Backup requests for replicated storage #7

ericox · 2019-03-11T04:18:09Z

This is an implementation of client backup requests for replicated storage. The set of primary and backup requests are now marked with a new application-level requestID, a constant across the group. Additionally, the set of "other" backup hosts that may be working on a given read is also added to rpc requests so when it comes time to cancel work, a tractserver knows which host(s) to send cancellation rpcs to. The work for tractserver-to-tractserver cancellation still needs to done using this new request ID in a later PR.

NOTE: error reporting code was removed in readOneTractReplicated and readOneTractRS. Added TODOs for when we redo this logic.

client/blb/client.go

internal/core/genreqid.go

dnr · 2019-03-11T20:41:29Z

client/blb/client_test.go

+		}
+	}()
+
+	bch <- time.Time{}


part the idea of using channels is so you can separate out the calls and step them one by one. so you could send one Time value to unblock the first one, then sleep briefly and check what the first request did, then unblock the second, etc.

ideally we should test the requests being answered in different orders. so I think we probably need multiple channels so we can give a separate one to each request.

(the brief sleep is kind of bad but maybe not too bad. as you say, we could add more synchronization points but it gets kind of messy.

client/blb/client.go

client/blb/backup_reads.go

client/blb/client.go

dnr

I think the read logic is definitely easier to understand now.

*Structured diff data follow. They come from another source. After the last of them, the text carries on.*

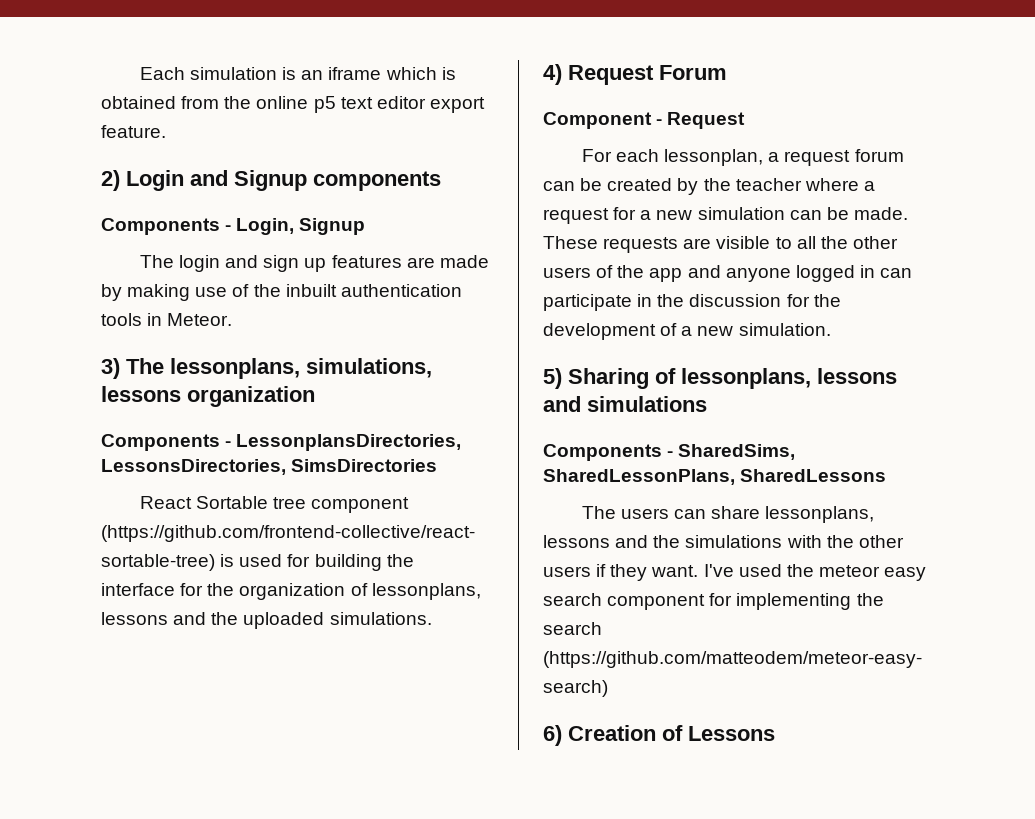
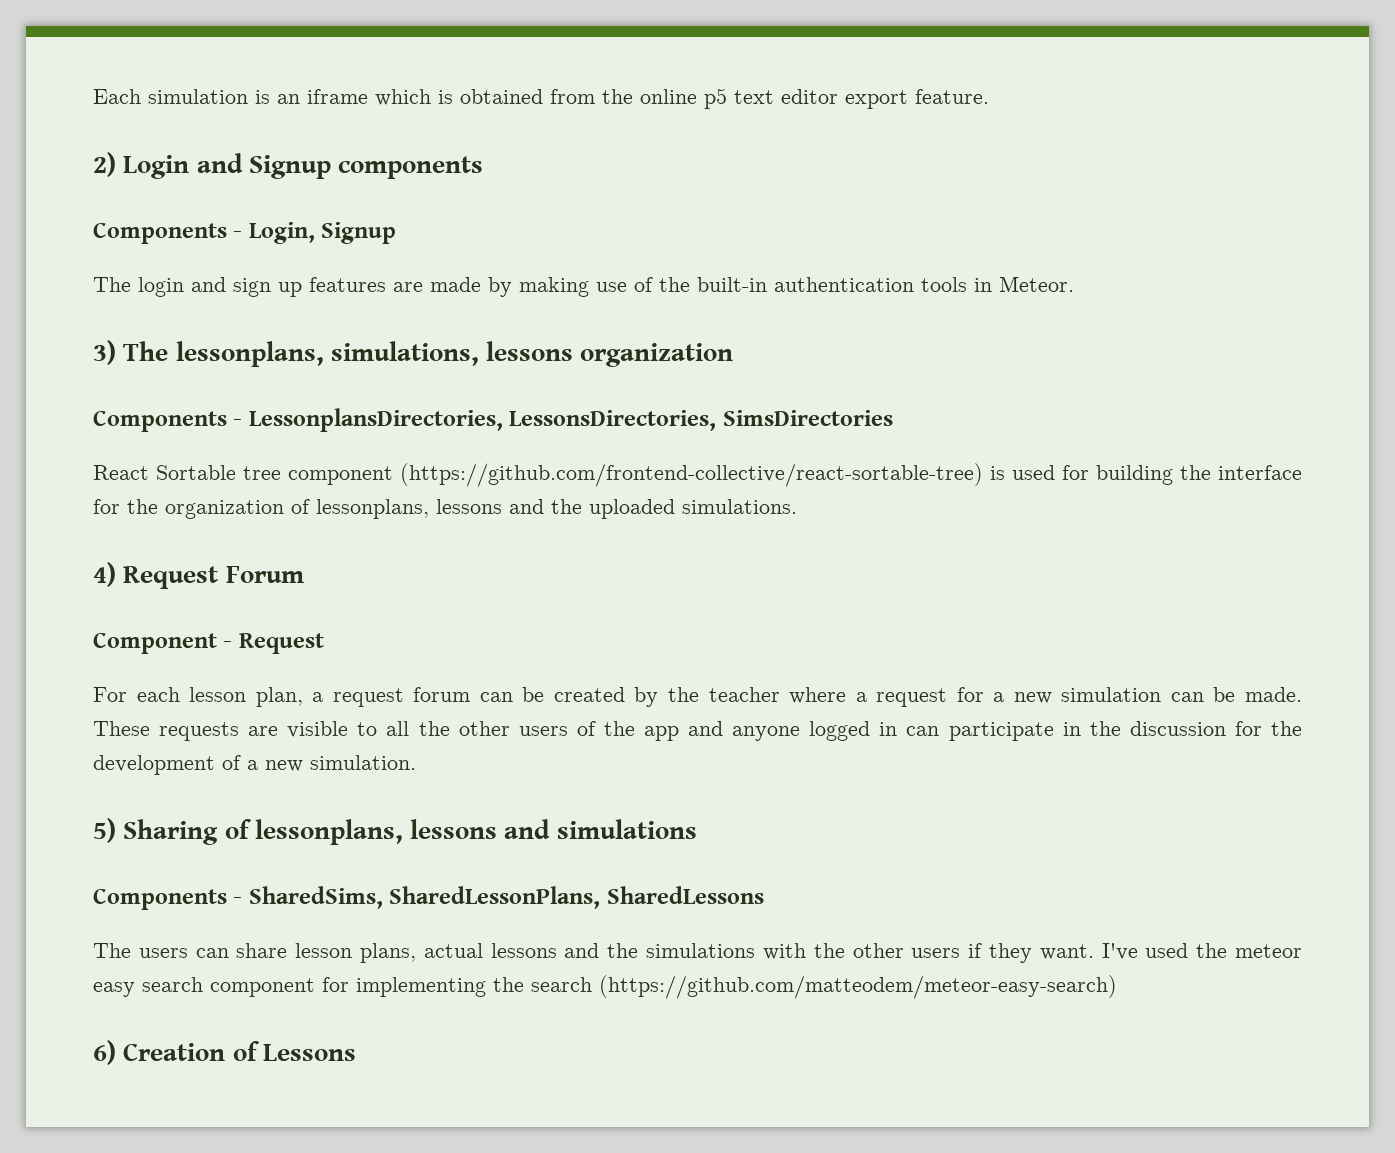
- The login and sign up features are made by making use of the inbuilt authentication tools in Meteor.
+ The login and sign up features are made by making use of the built-in authentication tools in Meteor.
- For each lessonplan, a request forum can be created by the teacher where a request for a new simulation can be made.
+ For each lesson plan, a request forum can be created by the teacher where a request for a new simulation can be made.
- The users can share lessonplans, lessons and the simulations with the other users if they want.
+ The users can share lesson plans, actual lessons and the simulations with the other users if they want.

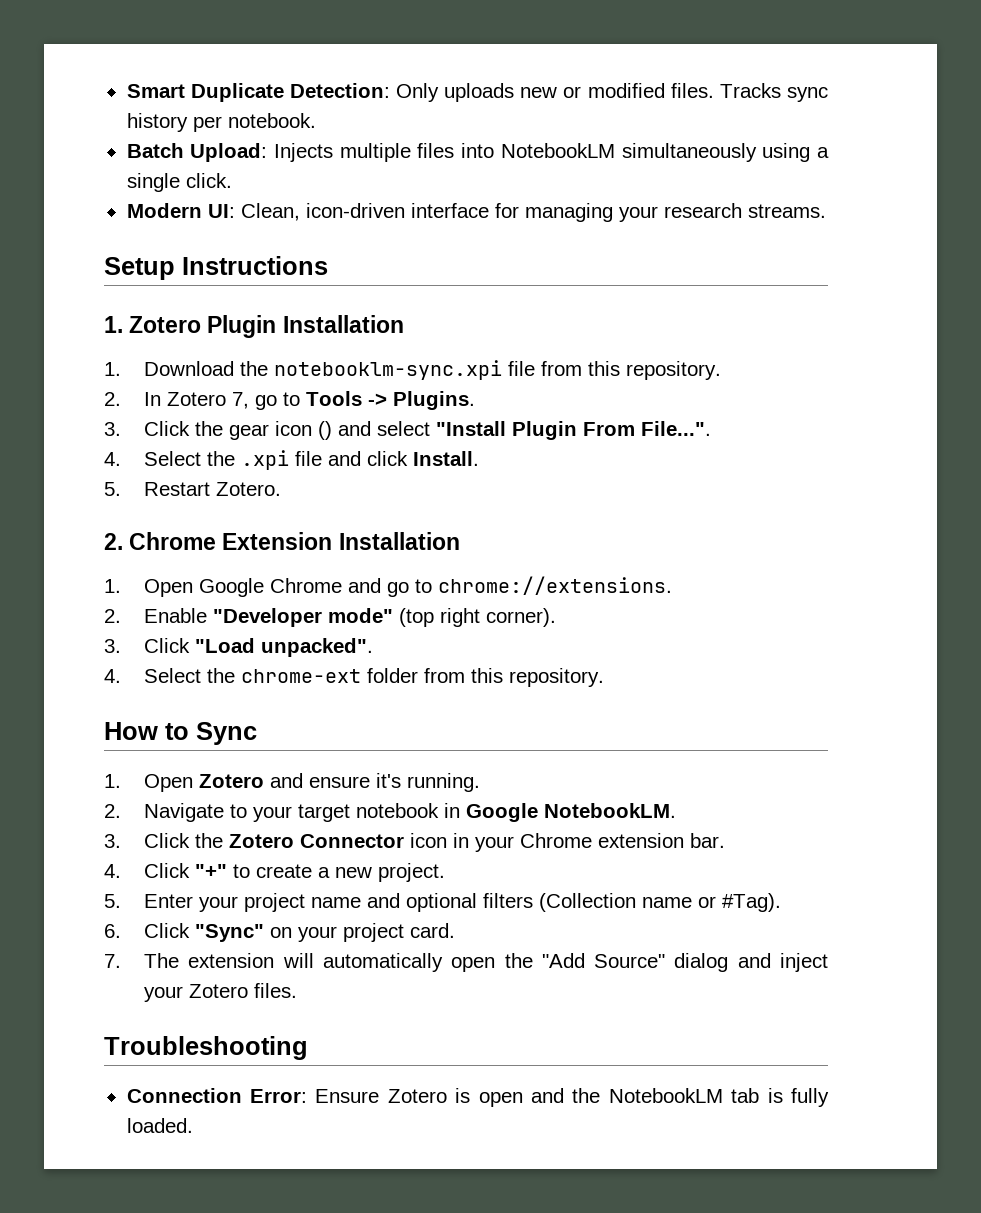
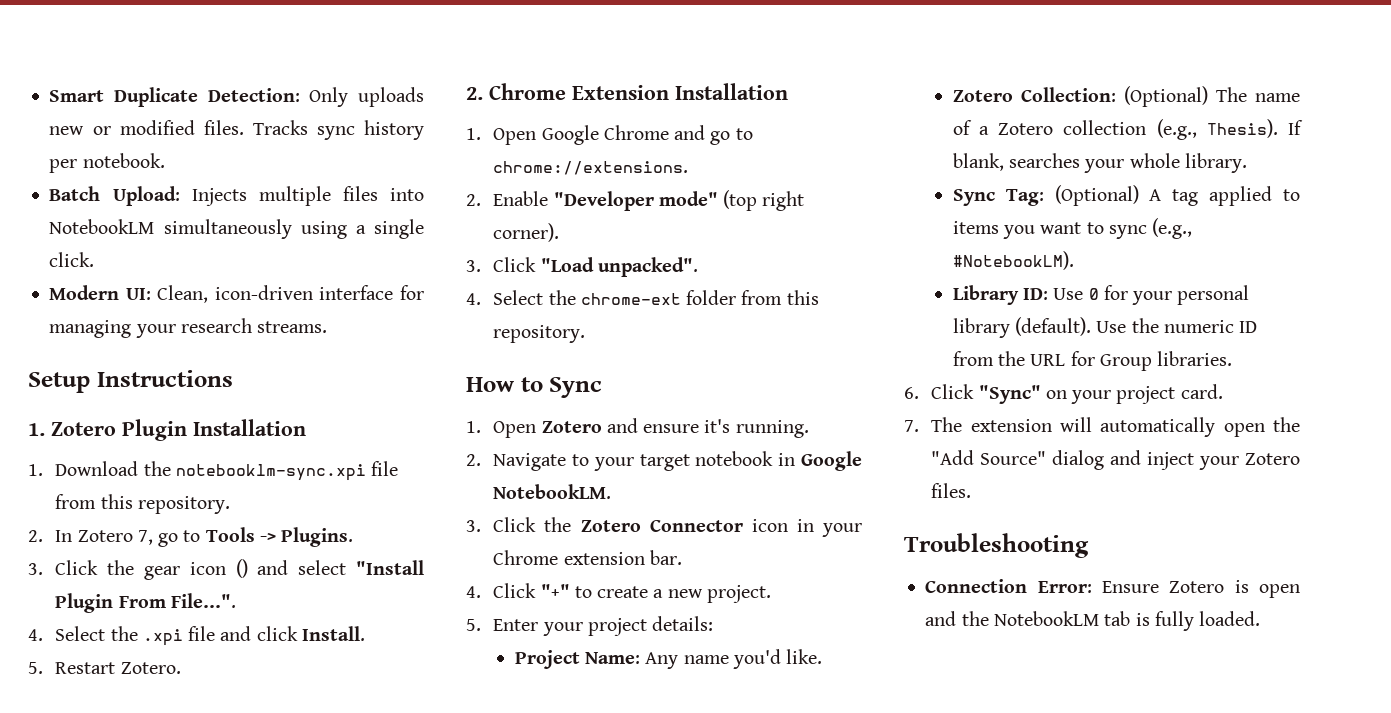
- 5. Enter your project name and optional filters (Collection name or #Tag).
+ 5. Enter your project details:
+ Project Name: Any name you'd like.
+ Zotero Collection: (Optional) The name of a Zotero collection (e.g., Thesis). If blank, searches your whole library.
+ Sync Tag: (Optional) A tag applied to items you want to sync (e.g., #NotebookLM).
+ Library ID: Use 0 for your personal library (default). Use the numeric ID from the URL for Group libraries.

There's probably some more cleanup that could be done eventually, but we can think more about tests now.

There's a bunch of cases that should be accounted for: first request returns success before backup request, first request returns error before backup request returns success, backup request returns success before first request, backup request returns error before first request returns success, backup request returns error before first request returns error and it goes on to a third sequential request, and probably more than I'm not thinking of at the moment.

dnr · 2019-03-31T01:22:22Z

client/blb/client.go

+		done := false
+		var res tractResultRepl
+		for n := 0; n < nReaders; n++ {
+			res = <-resultCh
 			if res.err == core.NoError {


you probably want this to be if res.err == core.NoError && !done to avoid taking two successes (very unlikely because of the cancel, but just in case)

dnr · 2019-03-31T01:24:40Z

client/blb/client.go

 		if res.err != core.NoError && res.err != core.ErrEOF {
 			continue
 		}
-		*result = res
+		*result = res.tractResult


It'd be nice to consolidate the copy, assignment to *result, and zero-filling the extra with the part above. If it seems tricky, we can leave that until later.

dnr · 2019-03-31T01:28:23Z

client/blb/client.go

+		done := false
+		var res tractResultRepl
+		for n := 0; n < nReaders; n++ {
+			res = <-resultCh


You can just do res := <-resultCh, right? No need to pre-declare it.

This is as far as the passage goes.